Sobre Ester

Tarde de sexta-feira. Dia dos namorados. Leve frio de começo de junho, nesse clima nunca radical do Estado do Rio, sudeste do Brasil, sul da América, entre os trópicos. Ponho roupa preta, acabada com meu paletó, preto, alemão, de fino corte. É meu único paletó, usado em ocasiões especiais apenas – e, na maioria das vezes, nem nestas. Saio então pelas ruas. Chuva fina. Abro meu guarda-chuva e vou, fugindo das rodas dos carros nas poças. É uma tarde triste. Mas não estou triste, embora meu estado seja, digamos, solene. Meu último encontro com Ester foi na quarta-feira, na casa dela. Naquela tarde, por horas eu a ouvi em seu lindo quartinho branco, com flores e listras verde claro.

Não estávamos sós, eu e Ester. Éramos quatro naquele pequeno cômodo que mais parece um pequeno templo: eu, dois amigos e ela. Um dos amigos fazia as perguntas. Outro apontava sua câmera de filmar fixada em tripé. Eu apontava também uma outra câmera, também num tripé, mas com movimentos de ida e volta nos detalhes do corpo de Ester, que estava sentada numa confortável cadeira. Imagens em ida e volta, zoom e não-zoom. Detalhes das mãos que não paravam de gesticular, com braços que moviam-se pela emoção daquilo que ela nos falava, terminando em um dedo em riste. Detalhes de sua boca com honrosos dentes amarelados. Detalhes de seus olhos expressivos por trás das lentes que refletiam, às vezes, e de forma mal calculada por nós, a luz difusa de um refletor. Seus cabelos brancos, suas rugas impregnadas de história e poesia, dor e cultura. Cultura poderia ser o nome dessa mulher. Uma mulher, espantosamente, não-triste. Na quarta-feira eu não estava com meu paletó preto.

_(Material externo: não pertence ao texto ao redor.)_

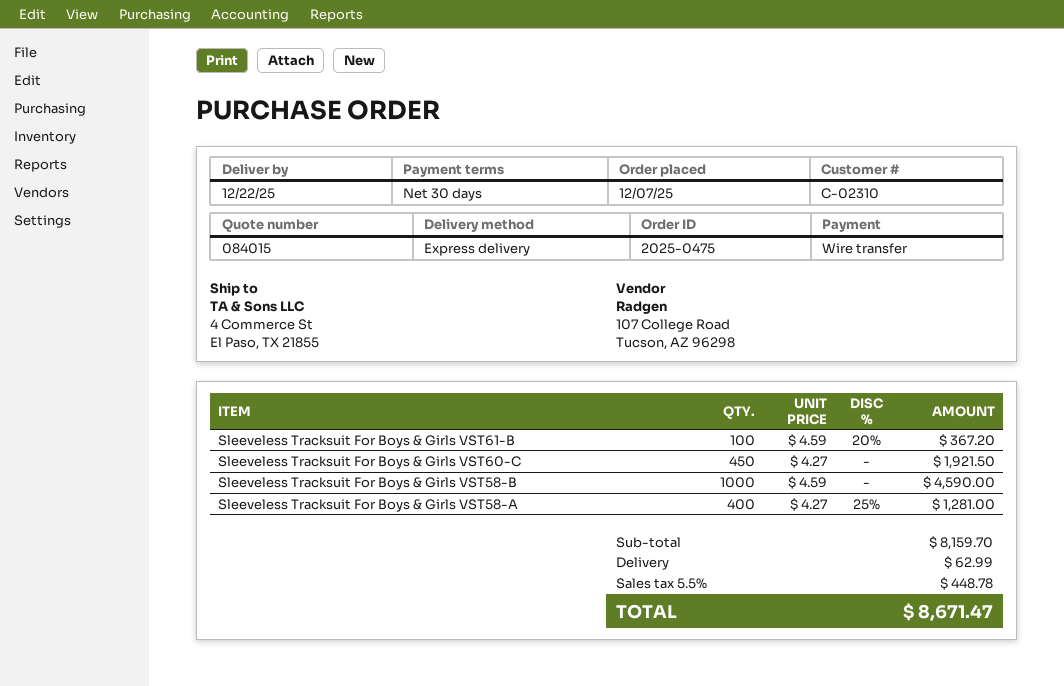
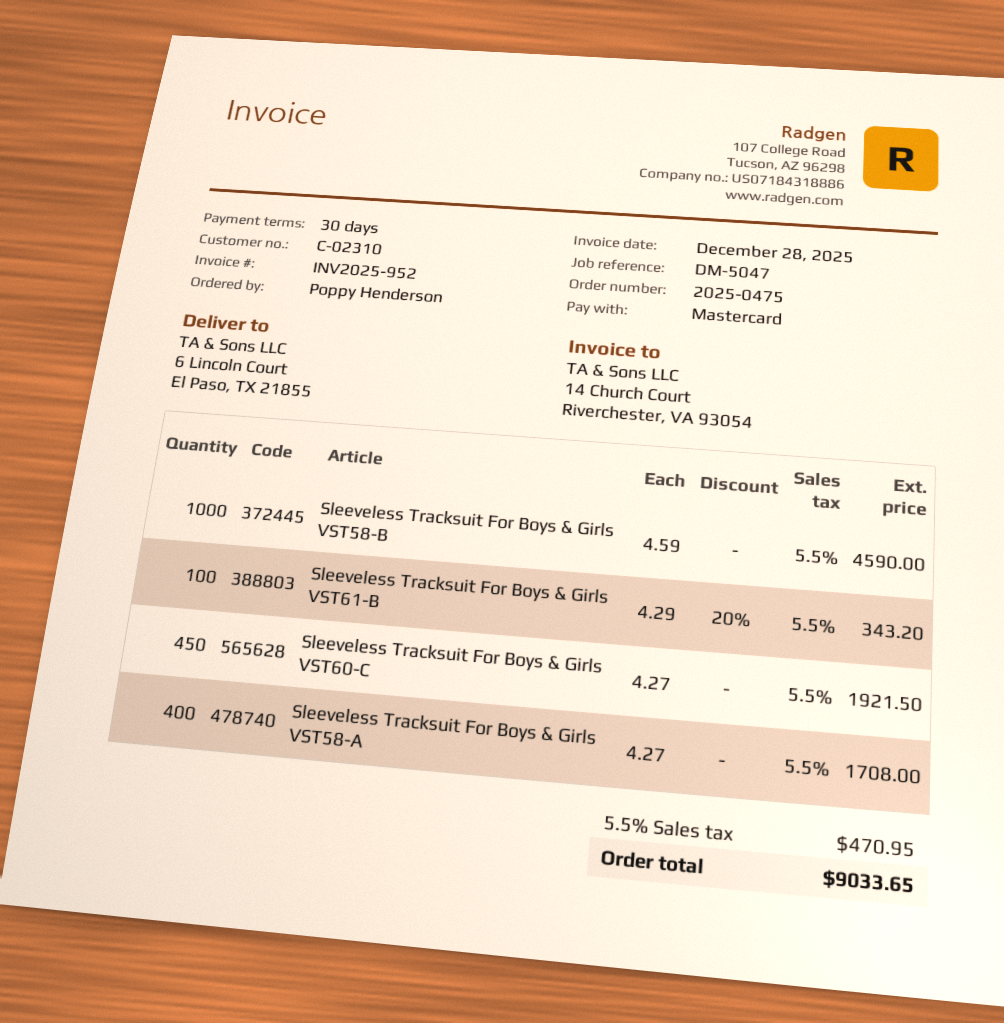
payment method: bank transfer -> Mastercard
ship to: 4 Commerce St, El Paso, TX 21855 -> 6 Lincoln Court, El Paso, TX 21855
Sleeveless Tracksuit For Boys & Girls VST61-B: 100 x 4.59 - 20% = 367.20 -> 100 x 4.29 - 20% = 343.20
Sleeveless Tracksuit For Boys & Girls VST58-A: 400 x 4.27 - 25% = 1281.00 -> 400 x 4.27 = 1708.00
shipping: 62.99 -> none
tax: 5.5% = 448.78 -> 5.5% = 470.95
total: 8671.47 -> 9033.65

Só que hoje meu novo aguardado encontro com Ester seria apenas virtual. Marcamos às quatro na casa do amigo, a fim de dar uma primeira olhada nas imagens captadas na quarta-feira. Ester na tela. Ela ficou bem na tela. E o que ela faz na tela do televisor não pode ser feito por qualquer mulher. Ela nos conta sobre sua infância no Egito, sobre sua vida. Ela nos fala sobre morte. Sobre a morte de parentes ante a foice do nazismo na Alemanha. Sobre a morte do pai – a qual presenciou. Sobre sua passagem na Inglaterra, por Oxford, se não me engano. Reclama que na escola primária, ainda no Egito, as crianças aprendiam “apenas” três idiomas, e que o resto ela teve que aprender sozinha. Ela tem muita história pra contar. Muita. O muito que nos conta, vira e mexe é arrematado com um sorriso maravilhoso – não que ela seja de rir à toa.

Em nossa frente fotos que ela deixou em nosso poder, para serem digitalizadas. Muitas fotos em preto e branco, evidentemente, de pessoas em sua maioria mortas. Algumas delas mortas em circunstância que não é difícil imaginar. Acho que não me convém – nem a mim e nem a ela – entrar em detalhes agora.

O que conto é parte da pré-produção do documentário que começa a ser realizado numa parceria entre eu e meu amigo Elano Ribeiro, e com a valiosíssima colaboração de um novo amigo, Janér Baptista. Esther (sim, com “h” no meio) é o verdadeiro nome de uma incrível senhora que conhecemos, a qual nos oferecerá, para um novo projeto, a matéria prima: ou seja, o “livro aberto” de sua vida. De família Judia, nascida no Cairo, formada na Inglaterra, Esther é uma mulher brasileira com oitenta e seis anos. Uma cidadã do mundo. As nuances do mundo de Esther, só poderão saber aqueles que assistirem ao trabalho pronto, que pretendemos entregar ao público ainda este ano.